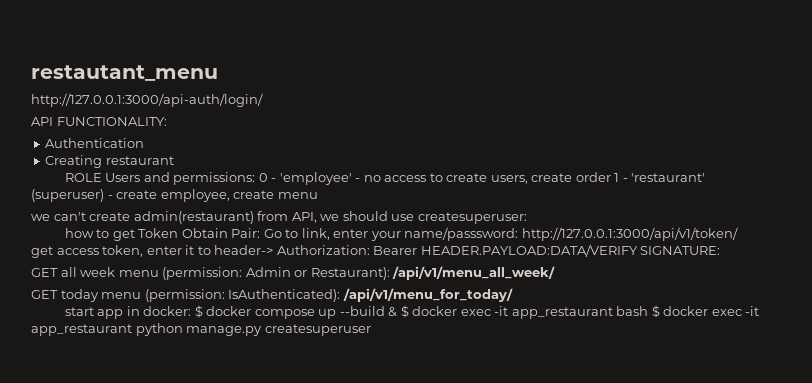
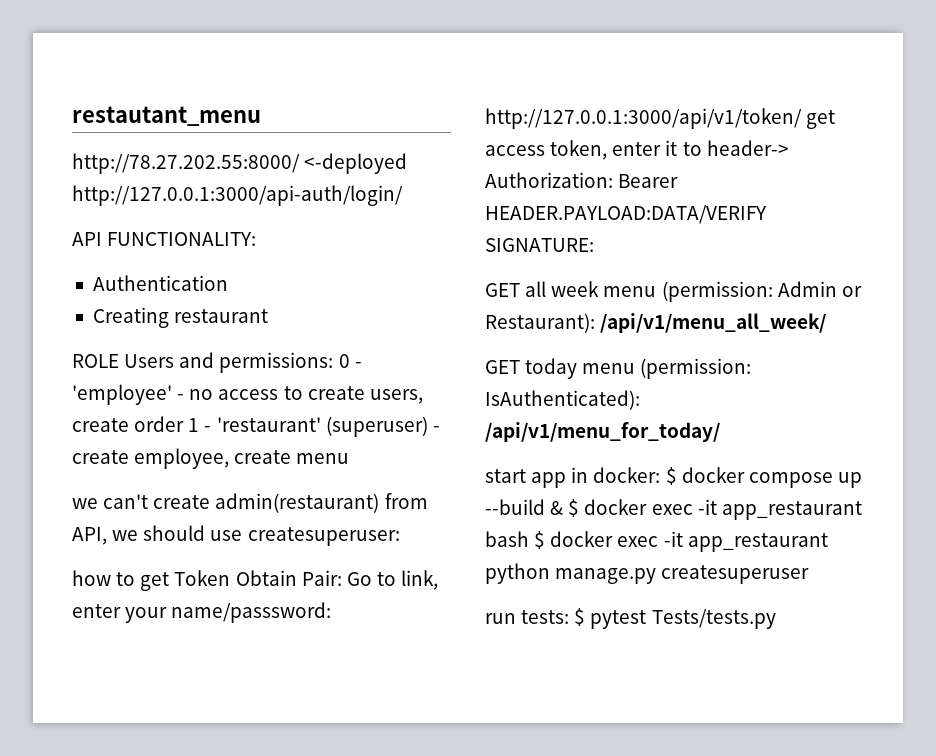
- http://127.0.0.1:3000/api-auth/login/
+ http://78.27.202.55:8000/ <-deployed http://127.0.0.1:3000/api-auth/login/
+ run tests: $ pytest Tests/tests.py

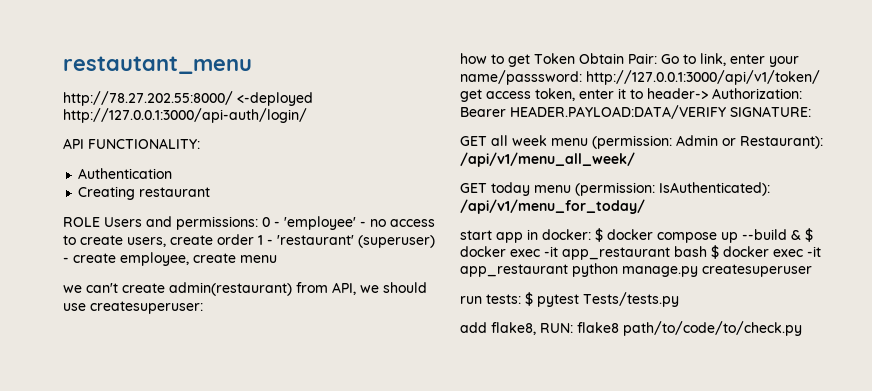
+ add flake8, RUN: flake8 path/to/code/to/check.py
--
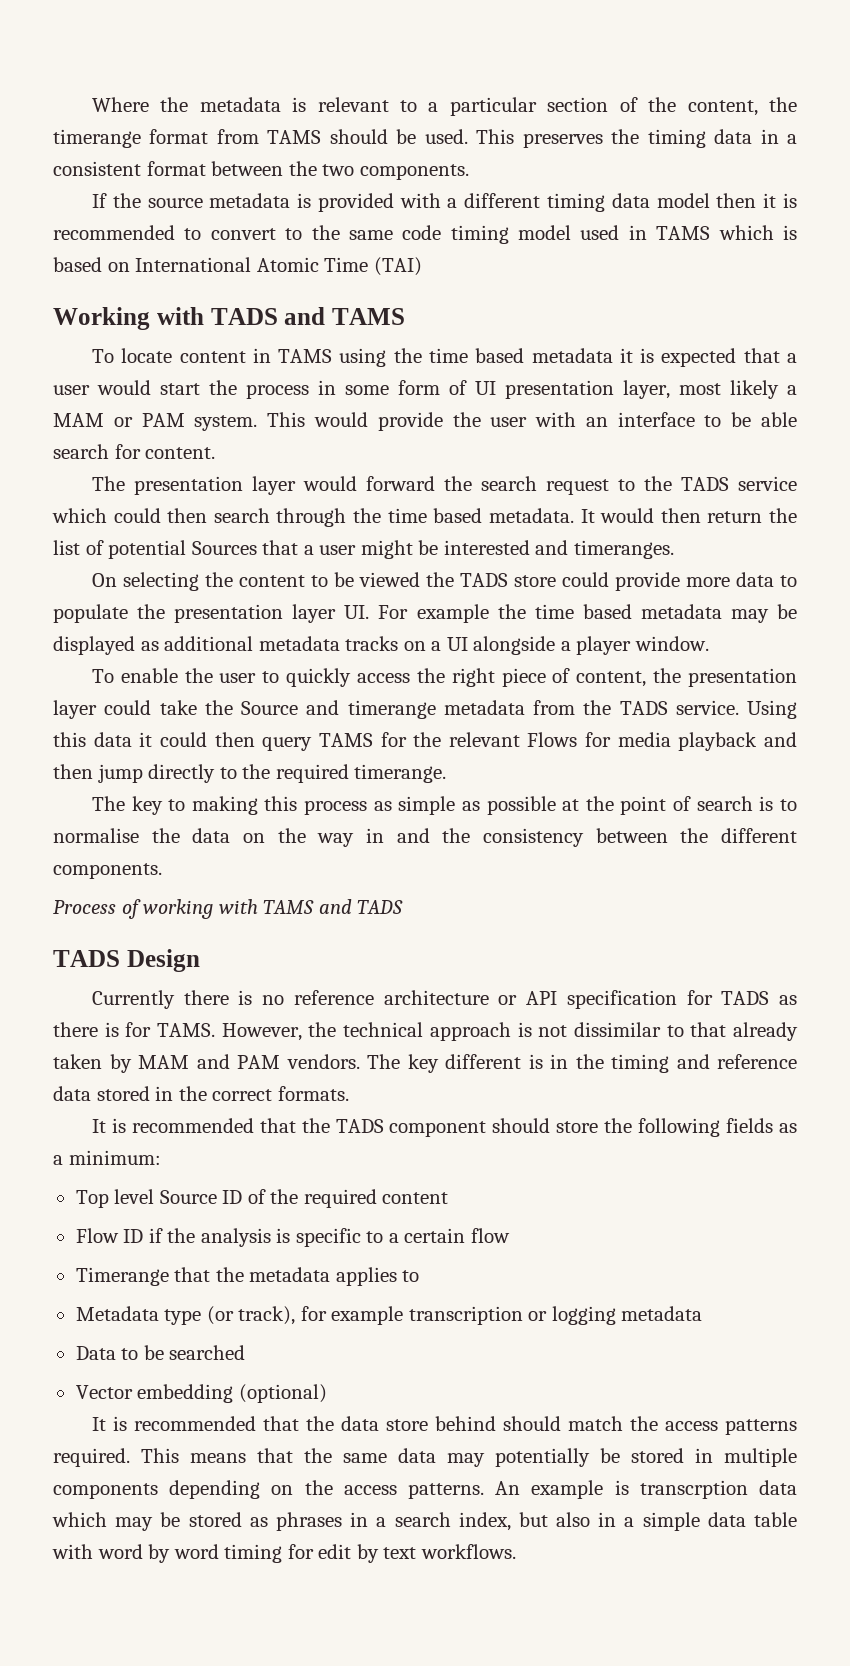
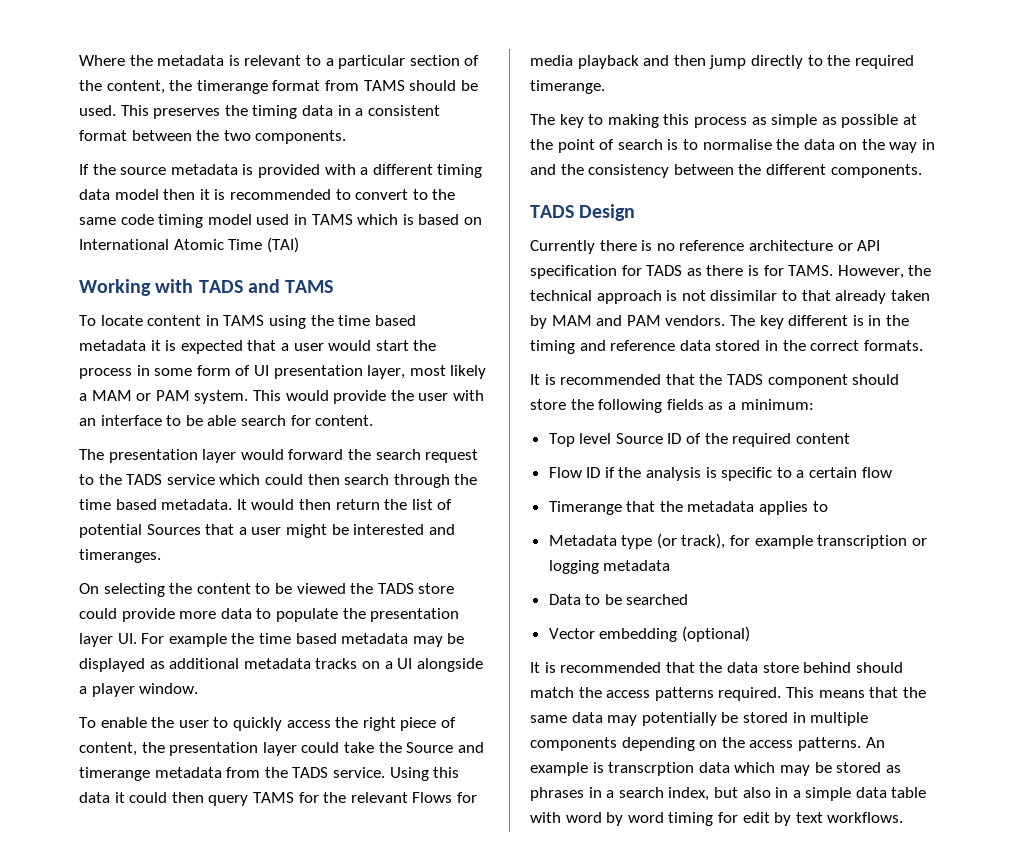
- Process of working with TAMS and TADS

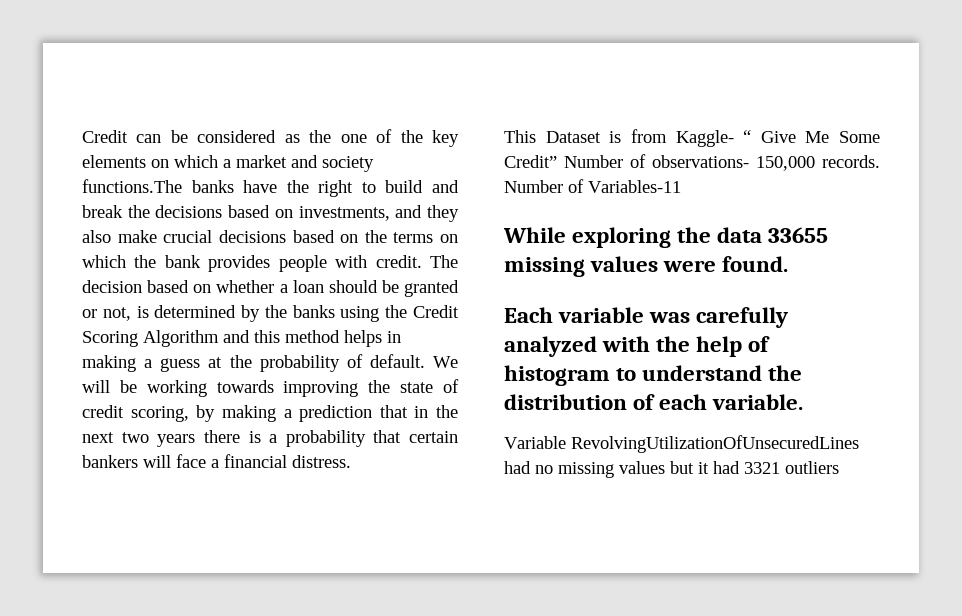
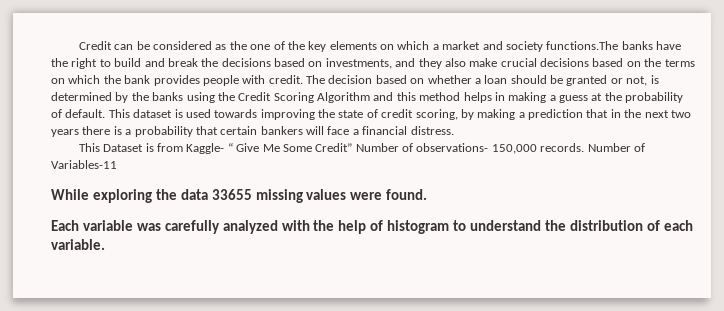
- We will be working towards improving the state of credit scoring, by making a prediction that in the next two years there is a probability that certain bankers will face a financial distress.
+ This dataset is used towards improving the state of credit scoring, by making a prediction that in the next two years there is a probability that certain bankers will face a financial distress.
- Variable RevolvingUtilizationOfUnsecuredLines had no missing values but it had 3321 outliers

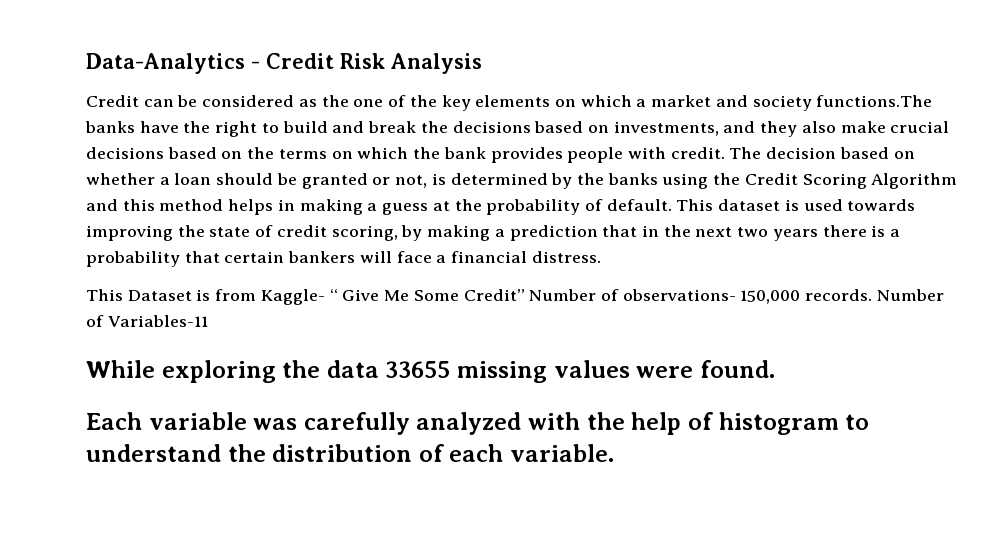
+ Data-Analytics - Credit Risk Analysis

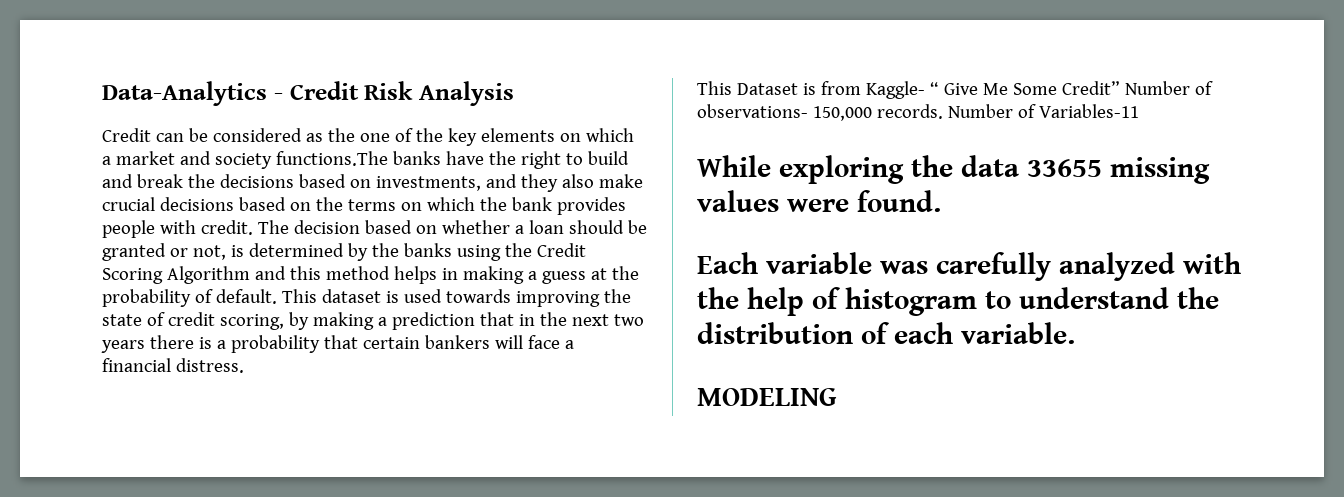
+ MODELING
...
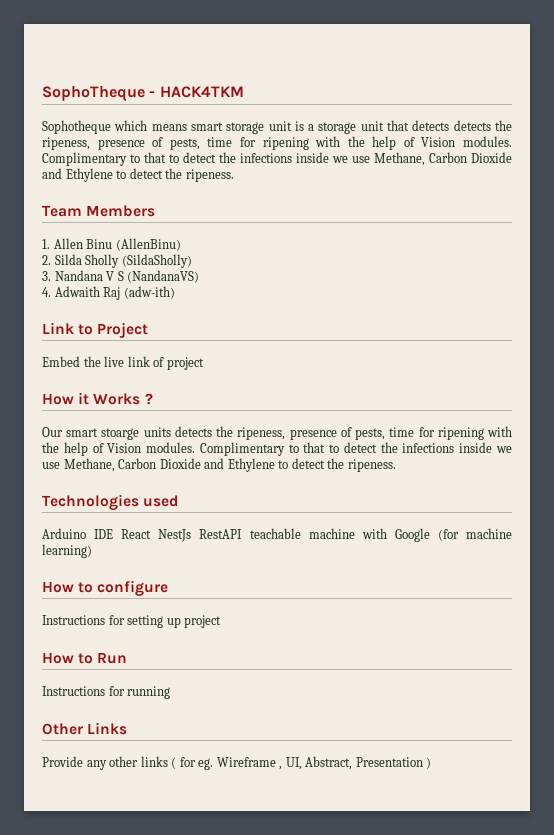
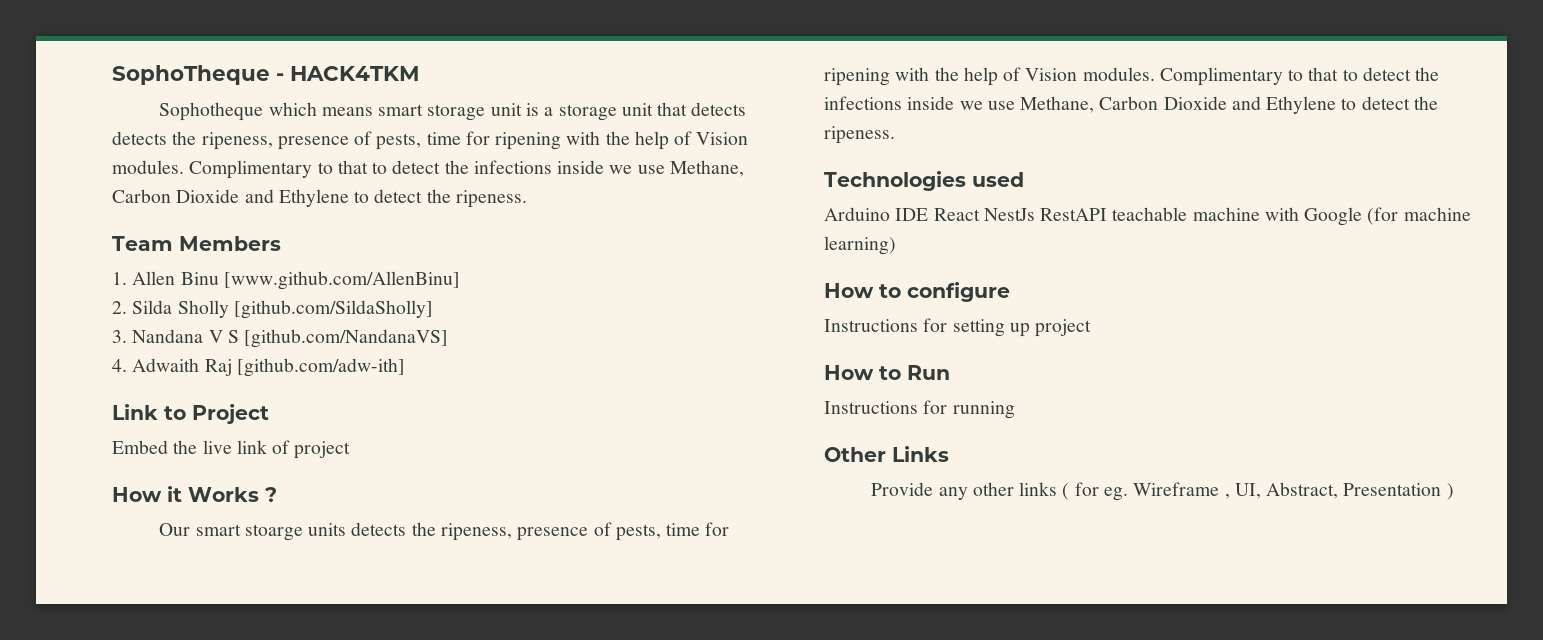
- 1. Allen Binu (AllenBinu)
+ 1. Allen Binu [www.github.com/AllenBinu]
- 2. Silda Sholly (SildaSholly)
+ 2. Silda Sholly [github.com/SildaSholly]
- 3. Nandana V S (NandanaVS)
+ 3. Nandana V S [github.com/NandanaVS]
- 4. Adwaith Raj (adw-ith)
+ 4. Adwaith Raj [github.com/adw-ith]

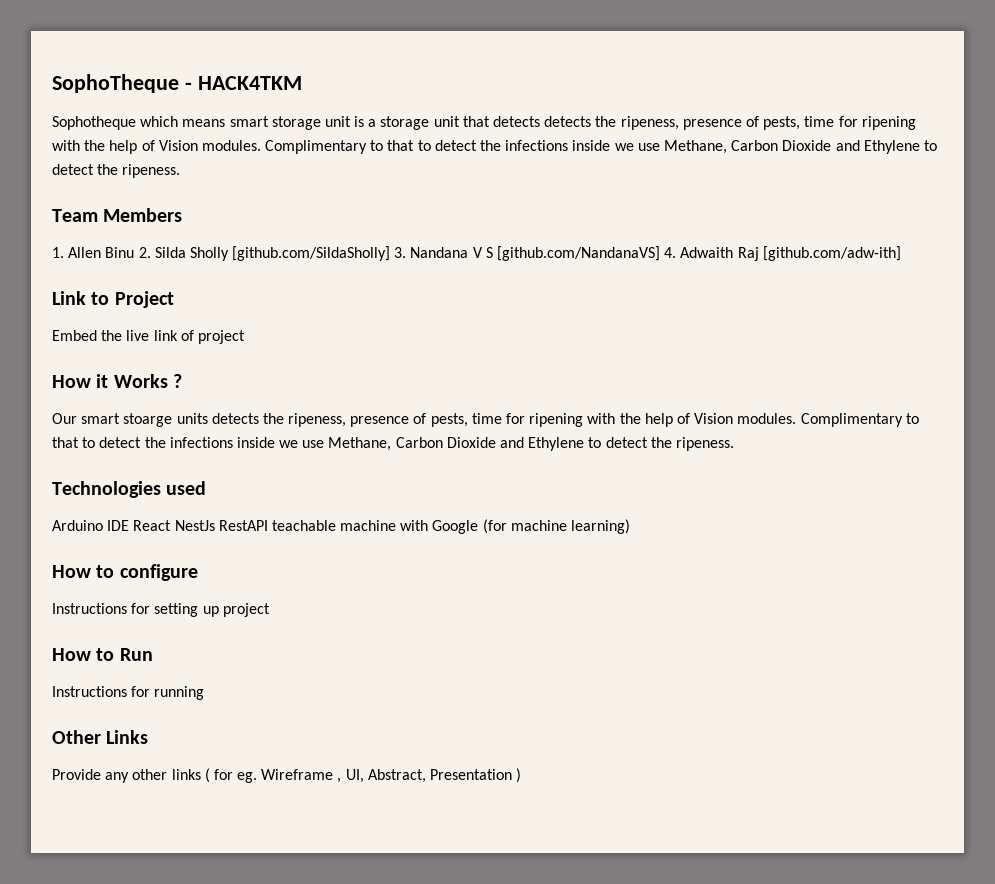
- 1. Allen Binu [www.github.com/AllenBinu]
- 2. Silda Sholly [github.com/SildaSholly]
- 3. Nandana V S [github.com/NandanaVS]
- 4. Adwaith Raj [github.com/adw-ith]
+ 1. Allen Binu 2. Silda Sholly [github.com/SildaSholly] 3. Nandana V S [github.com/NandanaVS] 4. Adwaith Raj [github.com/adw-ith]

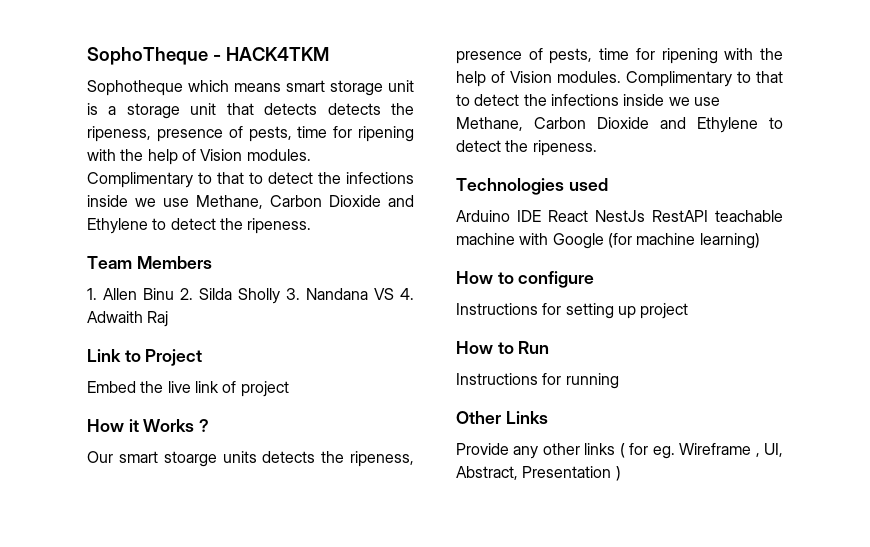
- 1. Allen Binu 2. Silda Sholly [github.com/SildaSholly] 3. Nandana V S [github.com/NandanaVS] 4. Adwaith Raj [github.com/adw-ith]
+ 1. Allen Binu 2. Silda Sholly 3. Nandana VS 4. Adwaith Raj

§ **The task**
Copy only what runs above from the line containing "- http://127.0.0.1:3000/api-auth/login/" through the line containing "RUN: flake8 path/to/code/to/check.py", exactly. Leave out the pictures.

§ **Response area**
- http://127.0.0.1:3000/api-auth/login/
+ http://78.27.202.55:8000/ <-deployed http://127.0.0.1:3000/api-auth/login/
+ run tests: $ pytest Tests/tests.py

+ add flake8, RUN: flake8 path/to/code/to/check.py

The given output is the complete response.